### Stored dataset items:
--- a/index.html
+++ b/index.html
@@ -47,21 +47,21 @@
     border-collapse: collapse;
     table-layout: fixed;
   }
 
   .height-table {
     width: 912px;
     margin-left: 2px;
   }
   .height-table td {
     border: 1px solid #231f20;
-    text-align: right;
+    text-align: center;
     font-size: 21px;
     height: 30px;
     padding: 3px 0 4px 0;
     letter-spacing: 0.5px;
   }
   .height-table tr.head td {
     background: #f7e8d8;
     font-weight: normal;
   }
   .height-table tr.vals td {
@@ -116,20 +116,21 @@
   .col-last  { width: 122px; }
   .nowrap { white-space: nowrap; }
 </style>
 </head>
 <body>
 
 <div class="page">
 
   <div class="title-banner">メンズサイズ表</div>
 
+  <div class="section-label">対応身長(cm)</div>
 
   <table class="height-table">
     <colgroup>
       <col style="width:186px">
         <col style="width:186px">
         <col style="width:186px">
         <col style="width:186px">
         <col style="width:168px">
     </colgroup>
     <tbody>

---

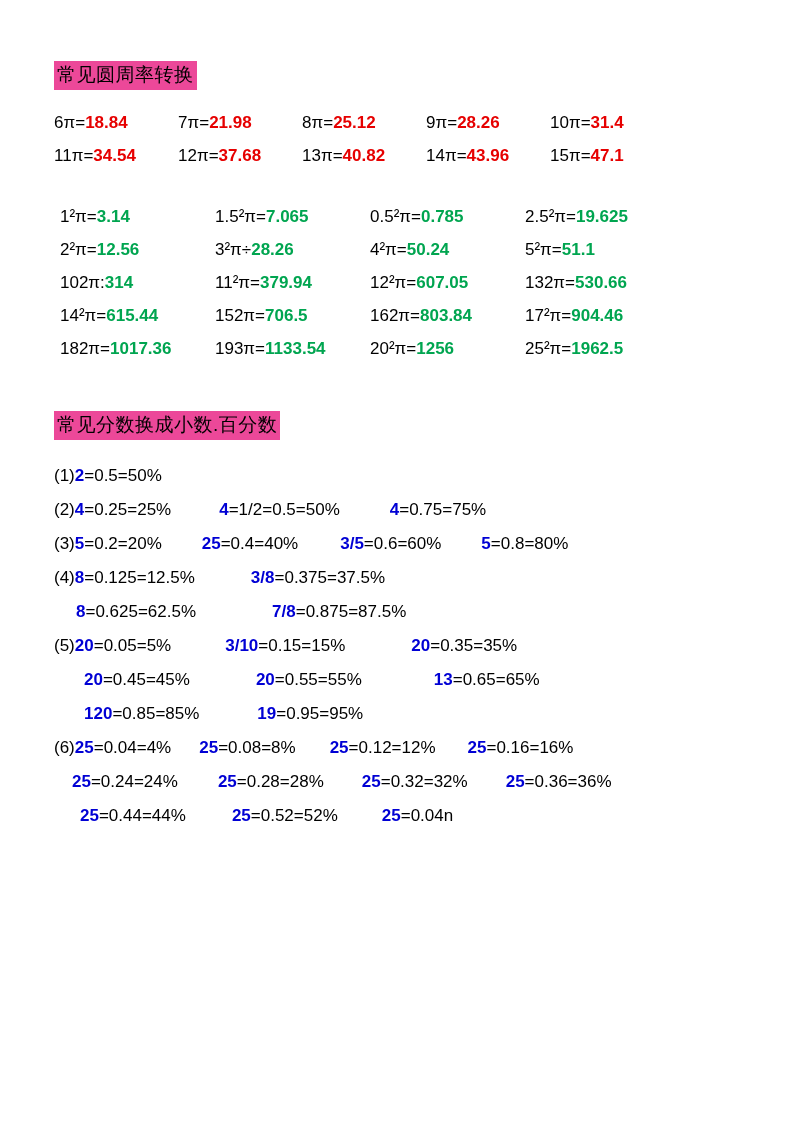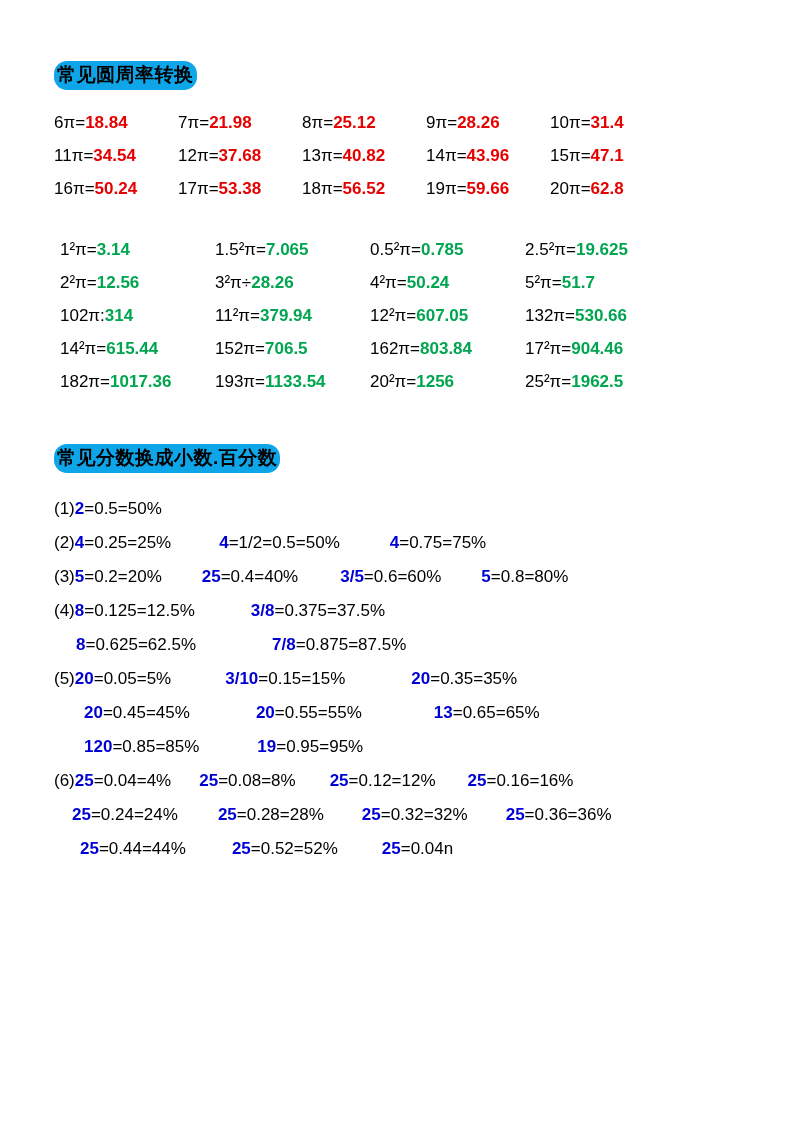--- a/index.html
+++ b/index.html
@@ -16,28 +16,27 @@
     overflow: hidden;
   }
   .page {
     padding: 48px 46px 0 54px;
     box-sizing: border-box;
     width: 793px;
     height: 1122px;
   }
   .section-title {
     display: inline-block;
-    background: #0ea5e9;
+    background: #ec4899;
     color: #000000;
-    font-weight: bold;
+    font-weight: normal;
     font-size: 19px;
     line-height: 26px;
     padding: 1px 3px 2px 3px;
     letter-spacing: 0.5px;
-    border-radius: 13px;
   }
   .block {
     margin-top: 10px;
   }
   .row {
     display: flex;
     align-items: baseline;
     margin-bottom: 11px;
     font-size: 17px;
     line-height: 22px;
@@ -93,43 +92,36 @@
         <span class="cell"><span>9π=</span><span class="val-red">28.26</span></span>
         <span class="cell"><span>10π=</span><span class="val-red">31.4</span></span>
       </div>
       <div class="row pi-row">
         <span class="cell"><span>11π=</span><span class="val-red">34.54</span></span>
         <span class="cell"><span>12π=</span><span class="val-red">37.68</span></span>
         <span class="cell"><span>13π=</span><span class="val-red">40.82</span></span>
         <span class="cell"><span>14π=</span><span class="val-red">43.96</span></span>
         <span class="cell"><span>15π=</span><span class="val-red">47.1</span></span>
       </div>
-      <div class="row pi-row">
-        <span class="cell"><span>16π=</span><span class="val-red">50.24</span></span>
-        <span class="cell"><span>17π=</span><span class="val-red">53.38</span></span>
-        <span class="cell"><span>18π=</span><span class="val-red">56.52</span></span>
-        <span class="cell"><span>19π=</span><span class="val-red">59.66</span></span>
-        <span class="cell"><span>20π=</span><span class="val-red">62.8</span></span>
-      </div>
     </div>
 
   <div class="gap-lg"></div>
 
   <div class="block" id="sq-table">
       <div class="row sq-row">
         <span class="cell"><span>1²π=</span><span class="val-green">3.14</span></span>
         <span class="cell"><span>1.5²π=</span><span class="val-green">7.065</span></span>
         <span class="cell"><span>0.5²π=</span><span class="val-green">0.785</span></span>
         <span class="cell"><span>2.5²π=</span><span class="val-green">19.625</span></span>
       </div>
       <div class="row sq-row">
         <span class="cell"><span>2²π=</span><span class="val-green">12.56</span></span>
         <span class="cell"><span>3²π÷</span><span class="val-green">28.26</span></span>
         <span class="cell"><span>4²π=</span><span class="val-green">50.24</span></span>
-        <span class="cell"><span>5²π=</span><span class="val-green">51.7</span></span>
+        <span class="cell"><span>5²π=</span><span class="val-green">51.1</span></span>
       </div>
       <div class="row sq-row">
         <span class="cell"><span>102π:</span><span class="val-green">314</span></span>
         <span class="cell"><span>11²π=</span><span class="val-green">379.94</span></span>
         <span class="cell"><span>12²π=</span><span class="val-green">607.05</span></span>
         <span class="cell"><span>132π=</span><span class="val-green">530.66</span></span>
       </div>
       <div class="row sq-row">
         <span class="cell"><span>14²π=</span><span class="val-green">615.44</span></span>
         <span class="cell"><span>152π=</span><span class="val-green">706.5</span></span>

### PROBLEM REQUIREMENTS:
Extract from the data every line where "padding" shows up.

### EXERCISE RESPONSE:
     padding: 3px 0 4px 0;
     padding: 48px 46px 0 54px;
     padding: 1px 3px 2px 3px;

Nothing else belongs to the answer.